### Directions for this task
Look through the entries that follow and return each line that has the string "border".

### Web interface edit records
= = = = = = =

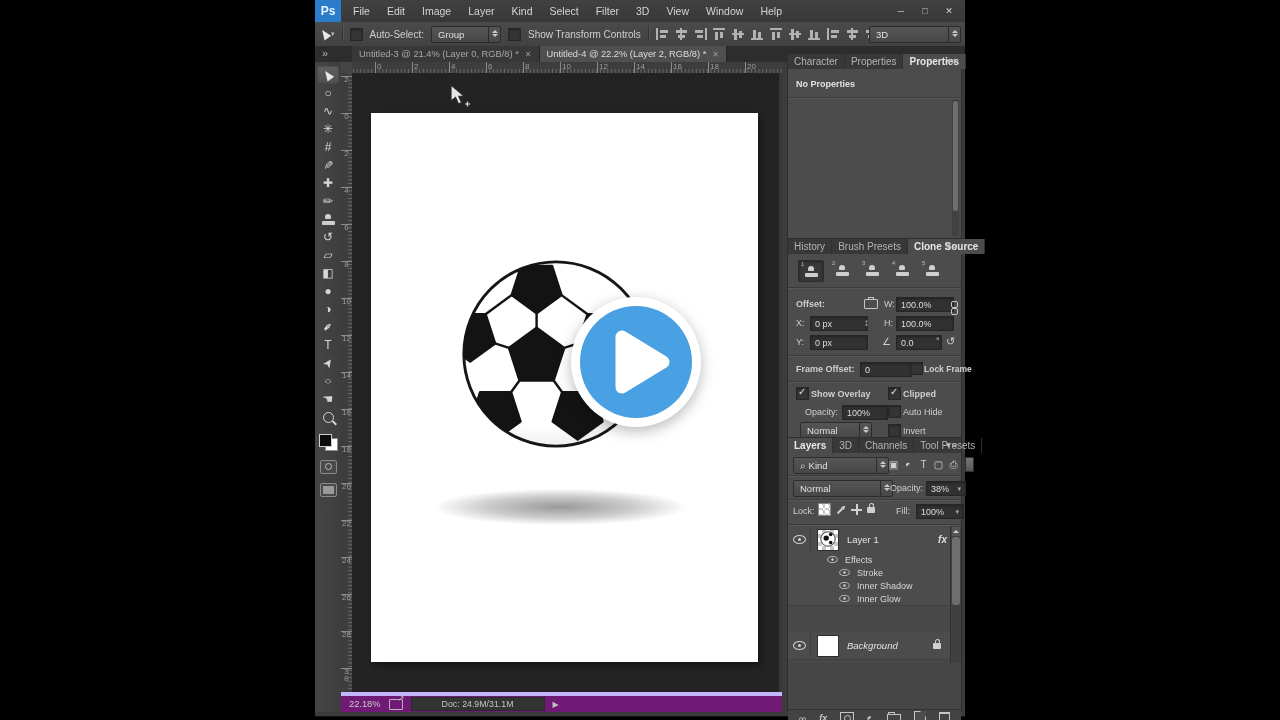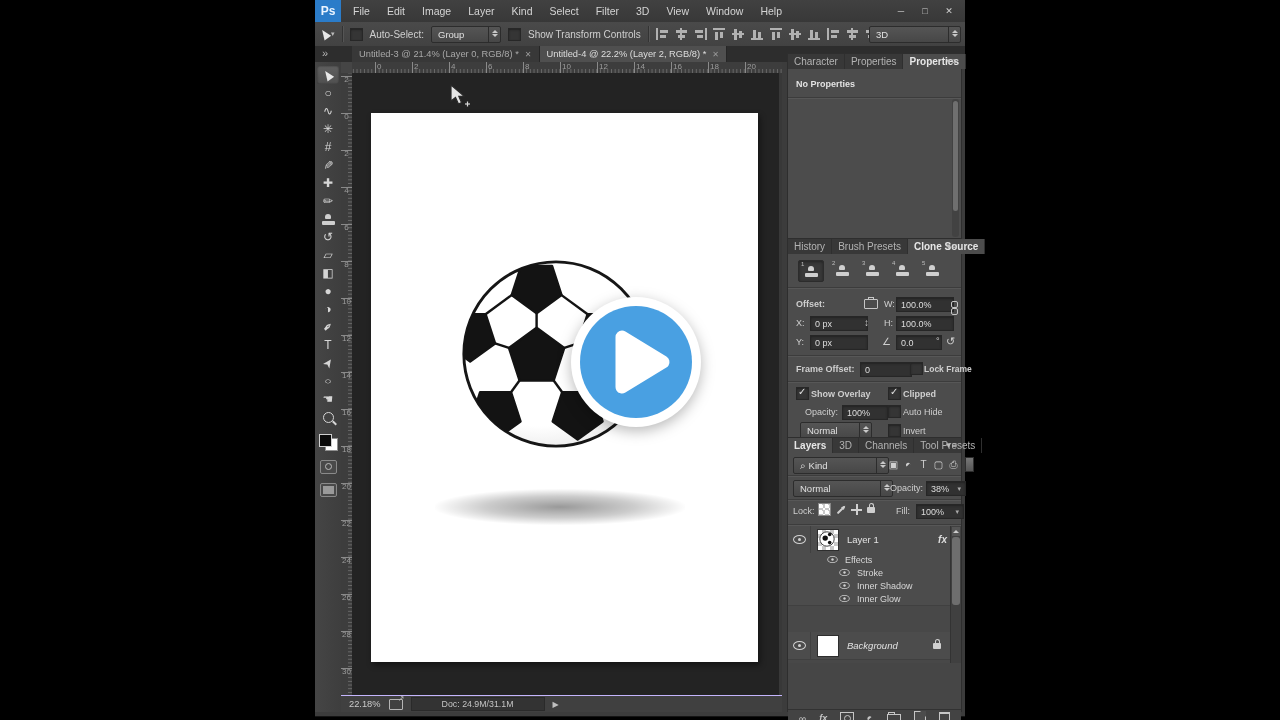--- a/index.html
+++ b/index.html
@@ -86,21 +86,21 @@
   .pasteboard{position:absolute;left:11px;top:11px;right:3px;bottom:16px;background:#232323;overflow:hidden}
   .vsbar{position:absolute;right:0;top:11px;width:3px;bottom:16px;background:#383838}
   .canvas{position:absolute;left:19px;top:40px;width:387px;height:549px;background:#fff;box-shadow:2px 3px 6px rgba(0,0,0,.45)}
   .ballshadow{position:absolute;left:64px;top:376px;width:250px;height:36px;
     background:radial-gradient(ellipse at center,rgba(0,0,0,.40) 0%,rgba(0,0,0,.20) 42%,rgba(0,0,0,0) 72%)}
   .ballsvg{position:absolute;left:88px;top:144px;width:194px;height:194px}
   .playsvg{position:absolute;left:198px;top:182px;width:134px;height:134px;filter:drop-shadow(0 4px 7px rgba(0,0,0,.28))}
   .cursor{position:absolute;left:108px;top:22px;width:22px;height:24px}
 
   
-  .statusbar{position:absolute;left:0;right:0;bottom:0;height:16px;background:#404040;border-top:1px solid #c4b5fd;
+  .statusbar{position:absolute;left:0;right:0;bottom:0;height:16px;background:#701a75;border-top:4px solid #c4b5fd;
     display:flex;align-items:center;gap:8px;padding-left:8px;font-size:9.3px;color:#cacaca}
   .shareicn{width:12px;height:9px;border:1px solid #b5b5b5;border-radius:1px;position:relative}
   .shareicn::after{content:"↗";position:absolute;right:-3px;top:-6px;font-size:8px;color:#b5b5b5}
   .docfield{width:132px;height:12px;background:#333;border:1px solid #2a2a2a;display:flex;align-items:center;
     justify-content:center;font-size:8.8px;color:#c4c4c4}
   .playglyph{color:#c0c0c0;font-size:8px}
 
   
   .dock{position:absolute;left:472px;width:175px;top:53px;bottom:4px}
   .pgroup{position:absolute;left:0;right:0;background:#4c4c4c;border:1px solid #2e2e2e}
@@ -383,21 +383,21 @@
           <span class="rvl" style="top: 236px;">10</span>
           <span class="rvl" style="top: 273px;">12</span>
           <span class="rvl" style="top: 310px;">14</span>
           <span class="rvl" style="top: 347px;">16</span>
           <span class="rvl" style="top: 384px;">18</span>
           <span class="rvl" style="top: 421px;">20</span>
           <span class="rvl" style="top: 458px;">22</span>
           <span class="rvl" style="top: 495px;">24</span>
           <span class="rvl" style="top: 532px;">26</span>
           <span class="rvl" style="top: 569px;">28</span>
-          <span class="rvl" style="top: 606px;">30</span>
+          <span class="rvl" style="top: 606px; font-family: Liberation Mono, monospace;">30</span>
         </div>
       <div class="pasteboard">
         <div class="canvas">
           <div class="ballshadow"></div>
           <svg class="ballsvg" viewBox="0 0 200 200">
             <defs>
               <clipPath id="bc">
                   <circle cx="100" cy="100" r="95"></circle>
                 </clipPath>
               <radialGradient id="shade" cx="42%" cy="38%" r="75%">
@@ -589,21 +589,21 @@
               <span class="moveicn"></span>
               <span class="minilock"></span>
             </div>
           <span class="plabel" style="left:108px;top:53px">Fill:</span>
           <div class="fld" style="left:128px;top:51px;width:38px">
             <span>100%</span>
               <span style="margin-left:auto;font-size:7px;color:#aaa">▾</span>
           </div>
           <div class="pdivider" style="top:71px"></div>
           <div id="layerlist" style="position:absolute;left:0;right:0;top:73px;height:137px;background:#484848">
-              <div class="lrow" style="top: 0px; height: 27px;">
+              <div class="lrow" style="top: 0px; height: 27px; text-align: center;">
                 <span style="width: 22px; display: flex; justify-content: center; border-right: 1px solid rgb(64, 64, 64); align-self: stretch; align-items: center;">
                   <span class="eye"></span>
                 </span>
                 <span class="checker" style="width: 20px; height: 20px; margin-left: 6px; display: inline-block; border: 1px solid rgb(46, 46, 46);"><svg viewBox="0 0 20 20" width="18" height="18">
                     <circle cx="10" cy="10" r="8" fill="#fff" stroke="#333"></circle>
                     <circle cx="8" cy="9" r="3" fill="#111"></circle>
                     <circle cx="13" cy="14" r="2" fill="#111"></circle>
                     <circle cx="13" cy="5" r="2" fill="#111"></circle>
                   </svg></span>
                 <span class="lname">Layer 1</span>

= = = = = = =

### Response to the task
-  .statusbar{position:absolute;left:0;right:0;bottom:0;height:16px;background:#404040;border-top:1px solid #c4b5fd;
+  .statusbar{position:absolute;left:0;right:0;bottom:0;height:16px;background:#701a75;border-top:4px solid #c4b5fd;
   .shareicn{width:12px;height:9px;border:1px solid #b5b5b5;border-radius:1px;position:relative}
   .docfield{width:132px;height:12px;background:#333;border:1px solid #2a2a2a;display:flex;align-items:center;
   .pgroup{position:absolute;left:0;right:0;background:#4c4c4c;border:1px solid #2e2e2e}
                 <span style="width: 22px; display: flex; justify-content: center; border-right: 1px solid rgb(64, 64, 64); align-self: stretch; align-items: center;">
                 <span class="checker" style="width: 20px; height: 20px; margin-left: 6px; display: inline-block; border: 1px solid rgb(46, 46, 46);"><svg viewBox="0 0 20 20" width="18" height="18">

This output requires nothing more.